Le problème qui se posait à Meselson et Stahl était alors de comprendre
comment se réalisait cette réplication : selon quelles modalités passe-t-on
d’une molécule d’ADN formée de deux brins à deux molécules d’ADN
bicaténaires identiques ?
3. Les hypothèses
Pour expliquer la duplication d’un ADN bicaténaire, trois modèles ont été
proposés. Ces modèles se basent tous sur l’utilisation de la molécule d’ADN
« mère » comme matrice pour sa réplication, mais selon des modalités
différentes :
Figure 1 - Trois modèles de réplication de l'ADN
Ce schéma présente le devenir de l’ADN chez trois générations de cellules
successives, selon les trois hypothèses de mode de réplication de l’ADN.

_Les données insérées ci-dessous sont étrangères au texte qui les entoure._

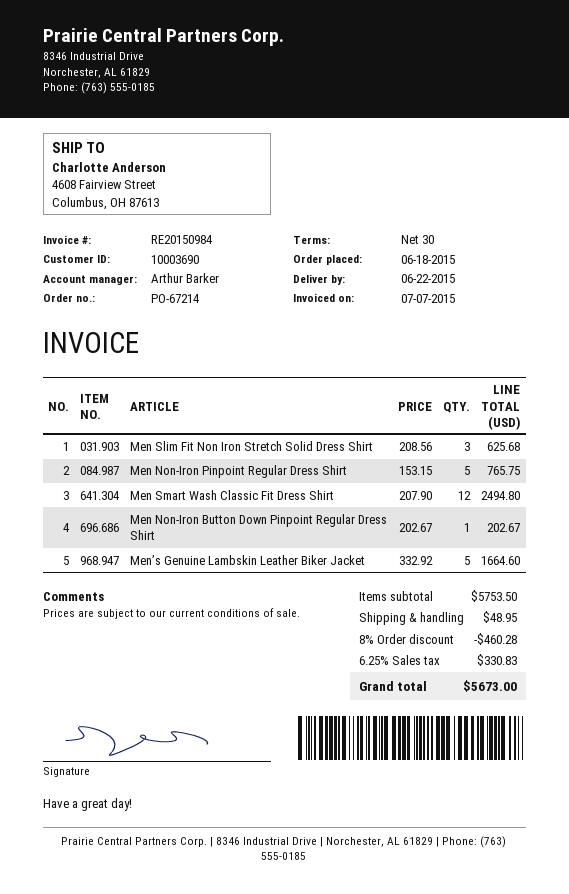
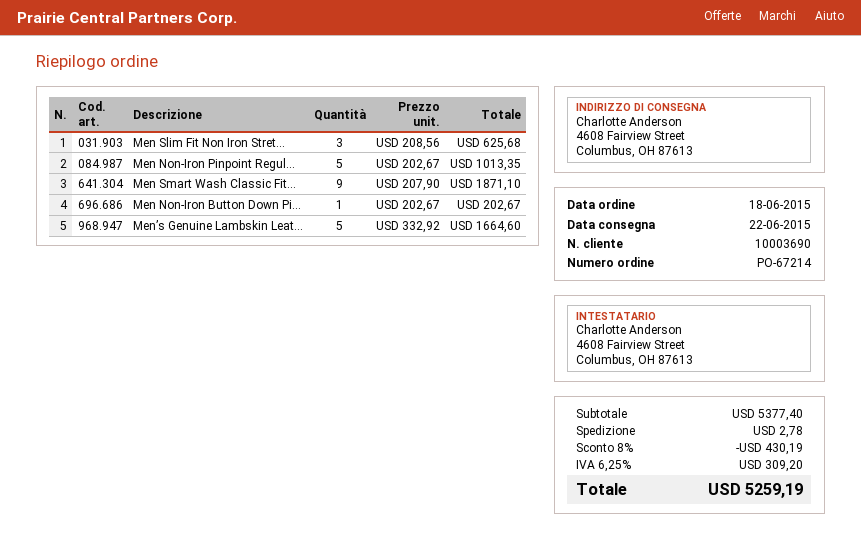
Men Non-Iron Pinpoint Regular Dress Shirt: 5 x 153.15 = 765.75 -> 5 x 202.67 = 1013.35
Men Smart Wash Classic Fit Dress Shirt: 12 x 207.90 = 2494.80 -> 9 x 207.90 = 1871.10
subtotal: 5753.50 -> 5377.40
discount: 8% = 460.28 -> 8% = 430.19
shipping: 48.95 -> 2.78
tax: 6.25% = 330.83 -> 6.25% = 309.20
total: 5673.00 -> 5259.19

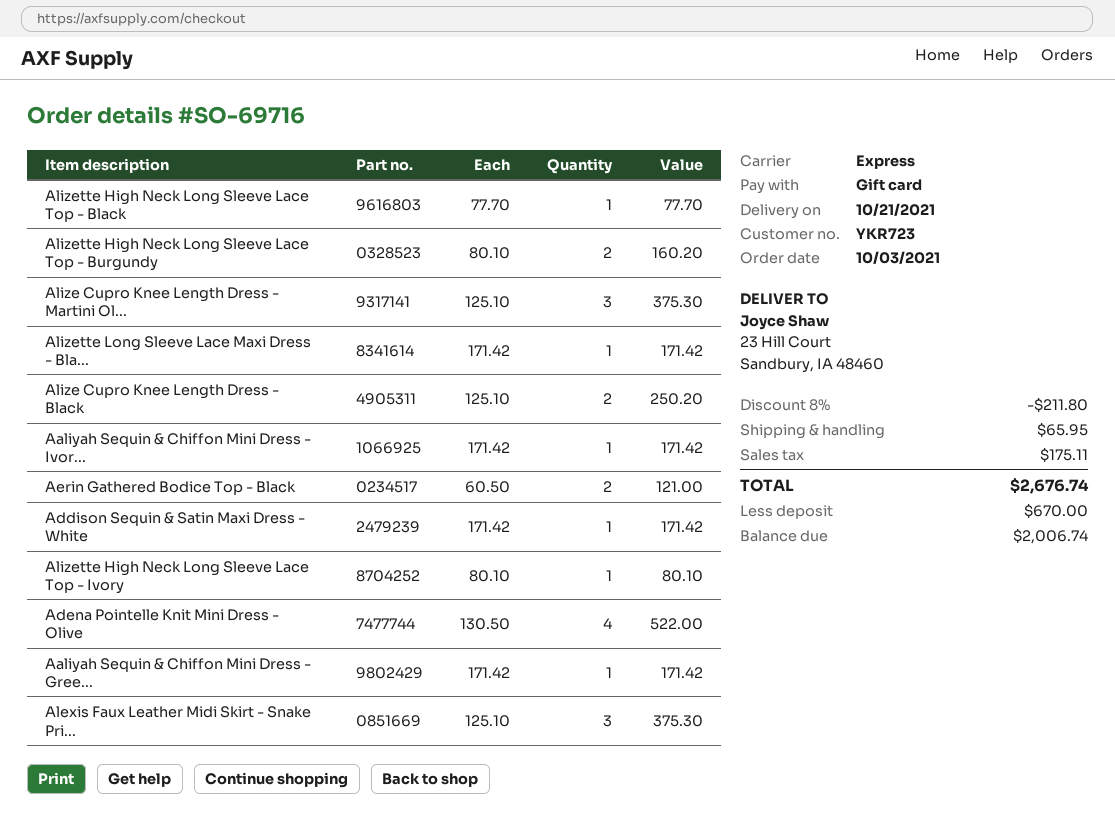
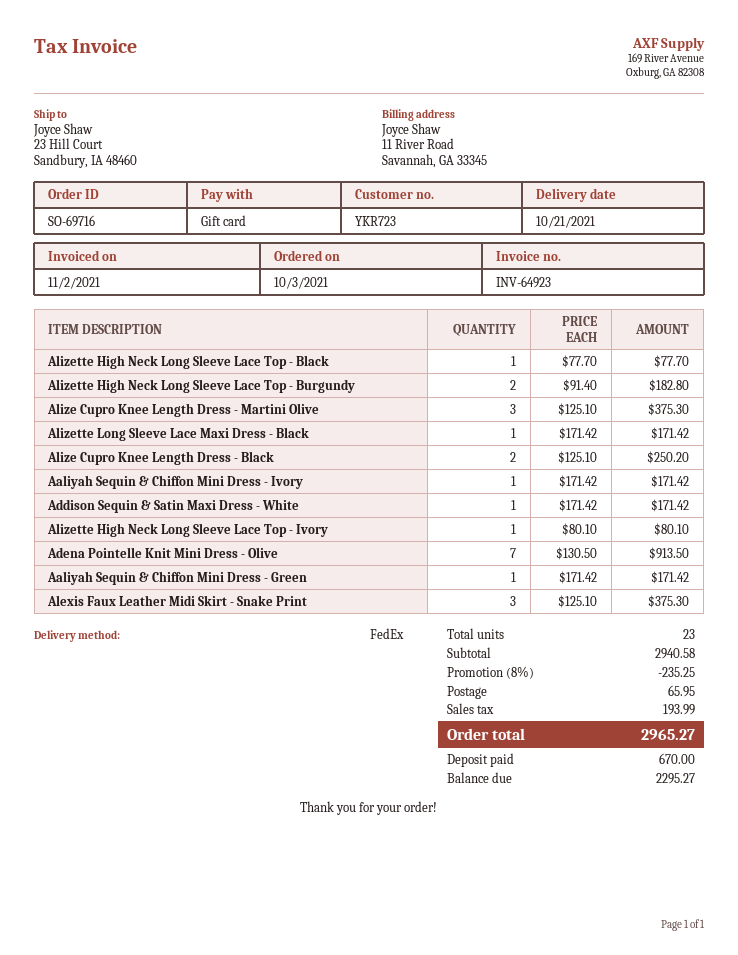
shipping method: express -> FedEx
Alizette High Neck Long Sleeve Lace Top - Burgundy: 2 x 80.10 = 160.20 -> 2 x 91.40 = 182.80
Aerin Gathered Bodice Top - Black: 2 x 60.50 = 121.00 -> none
Adena Pointelle Knit Mini Dress - Olive: 4 x 130.50 = 522.00 -> 7 x 130.50 = 913.50
discount: 8% = 211.80 -> 8% = 235.25
tax: 175.11 -> 193.99
total: 2676.74 -> 2965.27
balance: 2006.74 -> 2295.27

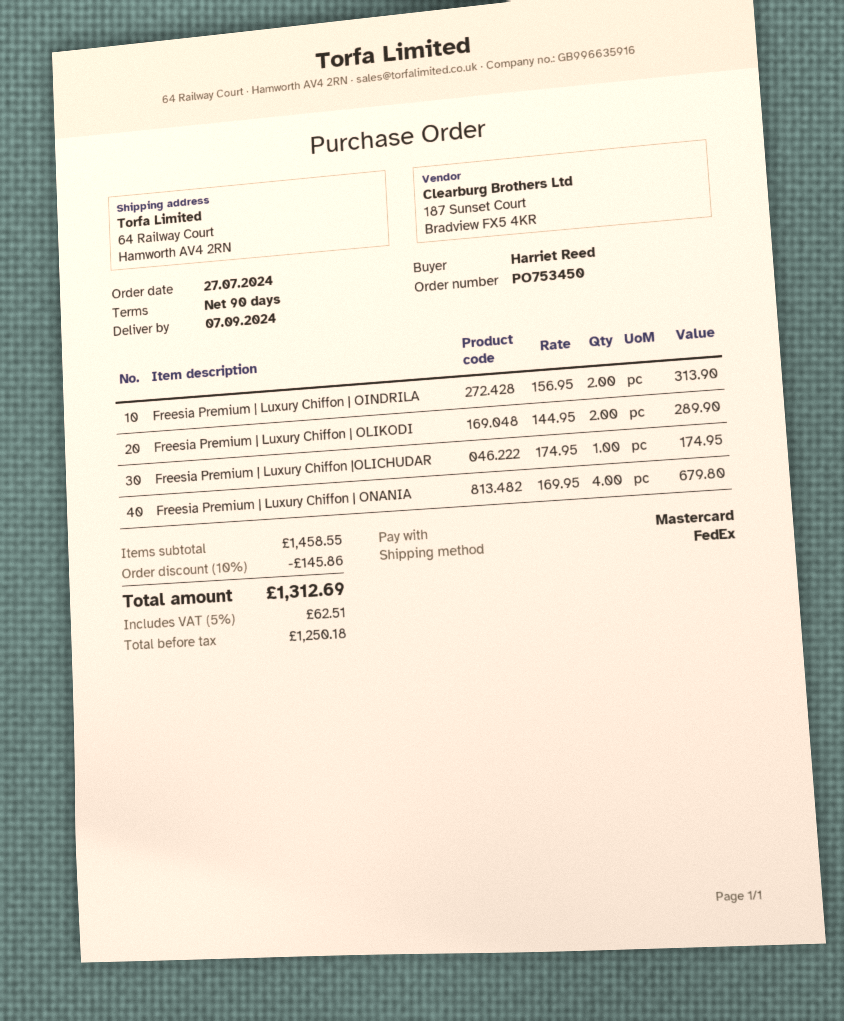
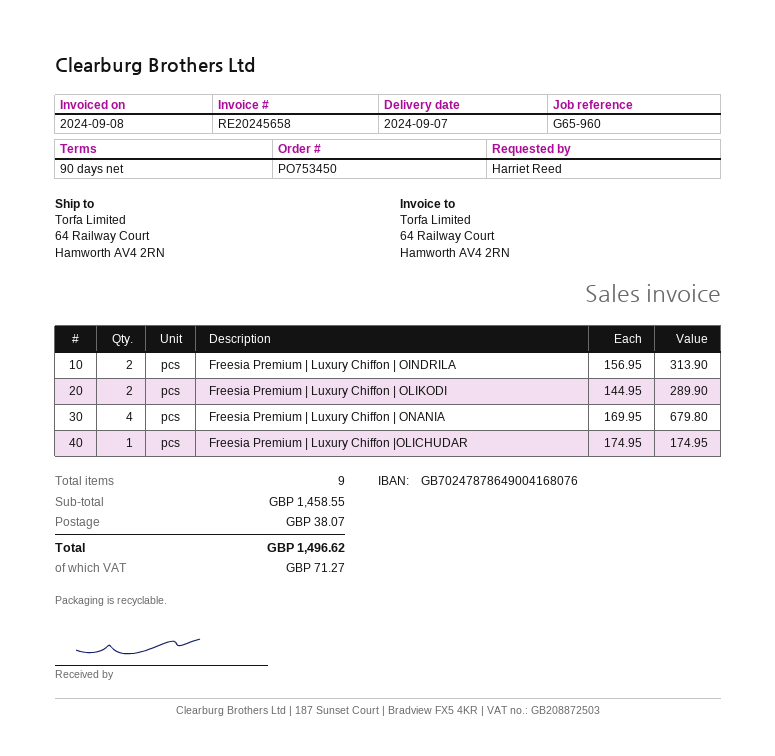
discount: 10% = 145.86 -> none
shipping: none -> 38.07
tax: 62.51 -> 71.27
total: 1312.69 -> 1496.62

Hypothèse 1, à gauche : modèle conservatif
À partir d’une molécule d’ADN bicaténaire « mère », on forme une nouvelle
molécule d’ADN bicaténaire. On garde donc ici une molécule « mère », non
modifiée (elle est donc conservée), tout en « créant » une nouvelle molécule
(« fille »).
Hypothèse 2, au centre : modèle semi-conservatif
On dissocie les deux brins de la molécule d’ADN bicaténaire « mère ».